The emblematic example is that of Loïc Sécher, a farm worker convicted of rape in 2003 and then cleared seven years later, after his accuser retracted his convictions. his legal expertise tinged with psychoanalysis, we read that “the difficulties of remembering [du crime] evoked by [Loïc] were to be linked to a repression aimed at preventing the subject from finding himself confronted with a transgressive image of himself.”

Unreliable tests

Another problem is the overuse of the Rorschach test, named after its creator, Hermann Rorschach, a Swiss psychiatrist and psychoanalyst who was a supporter of Freudian theories. This test, presented as “a test of interpretation of fortuitous forms”, consists of asking a subject to describe what he perceives in plates of symmetrical inkblots, half of which show colors. Studies on the Rorschach, manydemonstrate that it lacks reliability, with experts who use it tending to “over-pathologize” their patients. “It ultimately gives more information about the person doing the assessment than about the person being assessed,” adds Marie Guellec, who is regularly confronted with reports where this test is used.

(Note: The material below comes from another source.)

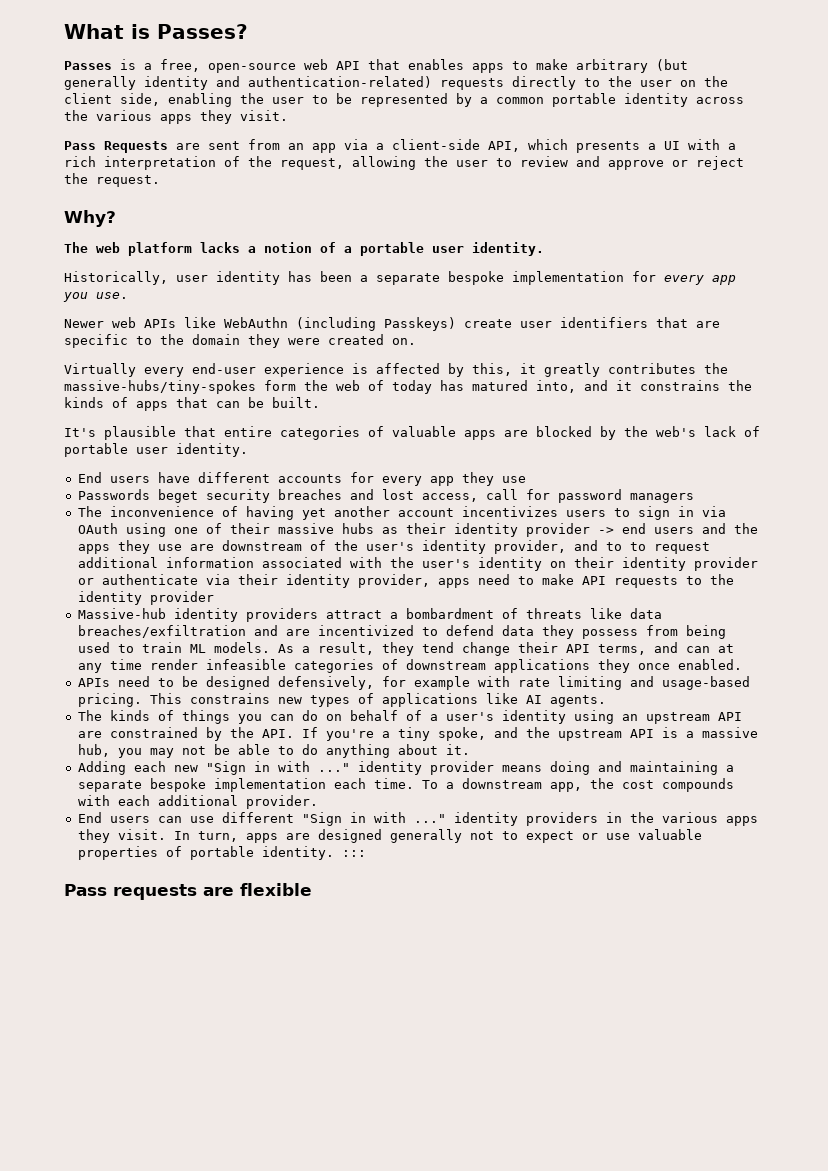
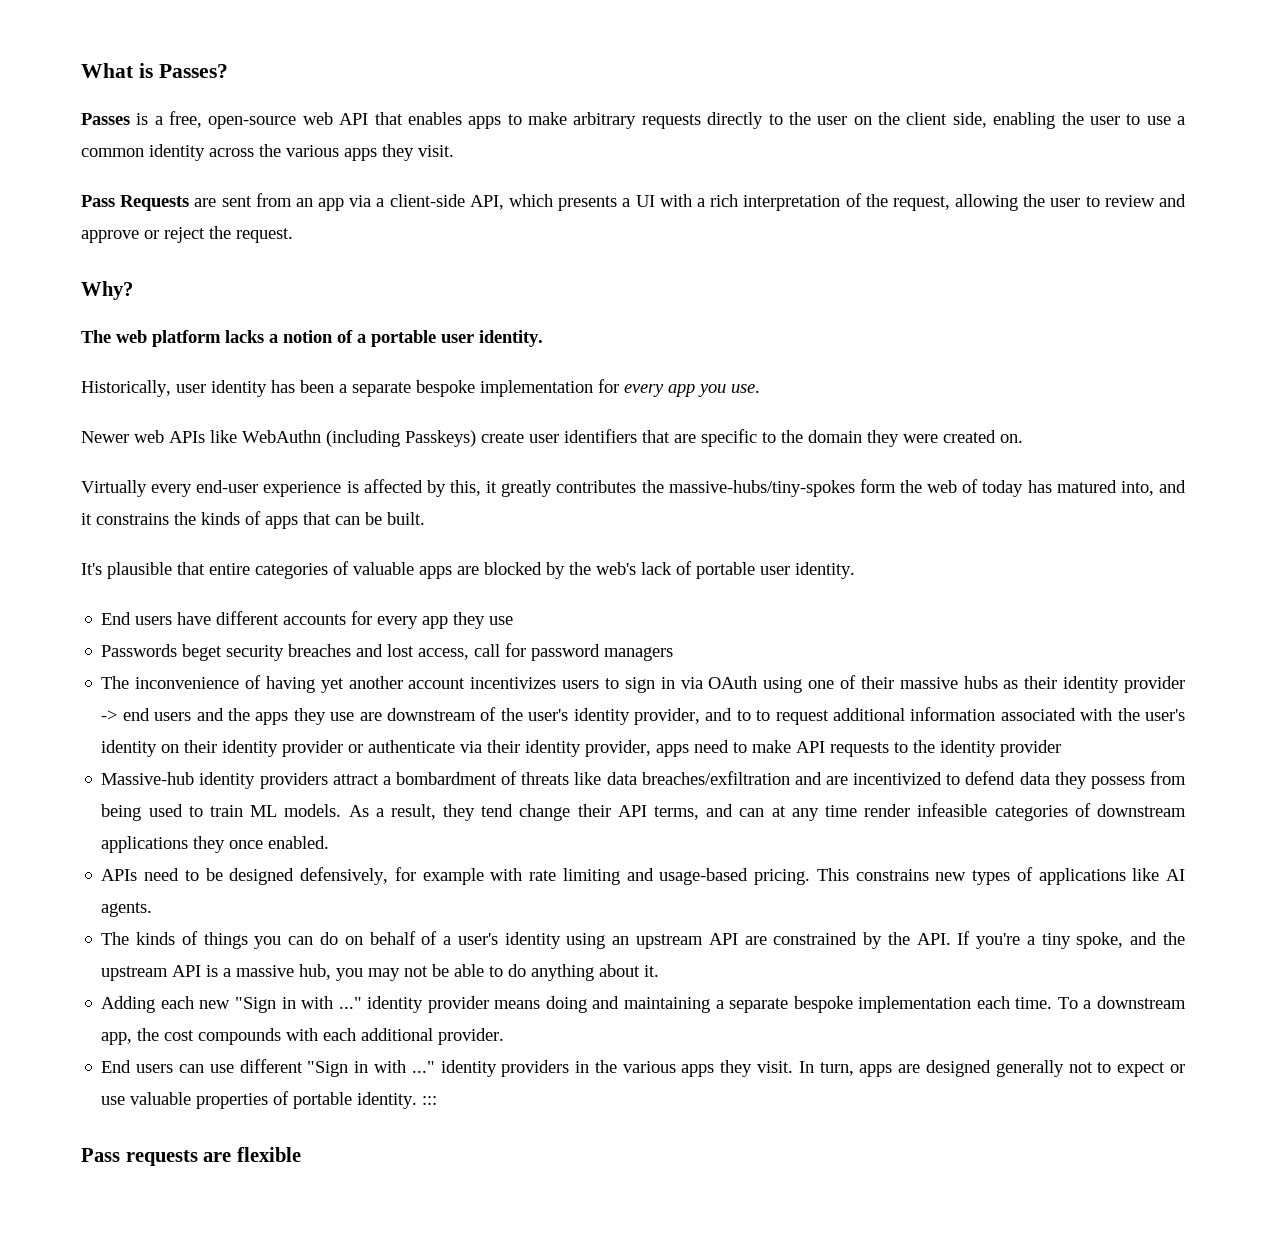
- Passes is a free, open-source web API that enables apps to make arbitrary (but generally identity and authentication-related) requests directly to the user on the client side, enabling the user to be represented by a common portable identity across the various apps they visit.
+ Passes is a free, open-source web API that enables apps to make arbitrary requests directly to the user on the client side, enabling the user to use a common identity across the various apps they visit.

Like this expert psychologist with a psychoanalytic approach, according to whom the dragon seen by a child in one of the inkblots represented “an omnipotent maternal figure”, demonstrating that “the mother had too much influence over the child”. “In reality, the little boy had spoken of “Bilbo and the Dragon”, a reference to the novel The Hobbit Tolkien. But the expert missed it because he was not familiar with the work,” explains Marie Guellec. In this case, the judge nevertheless decided to remove custody from the mother.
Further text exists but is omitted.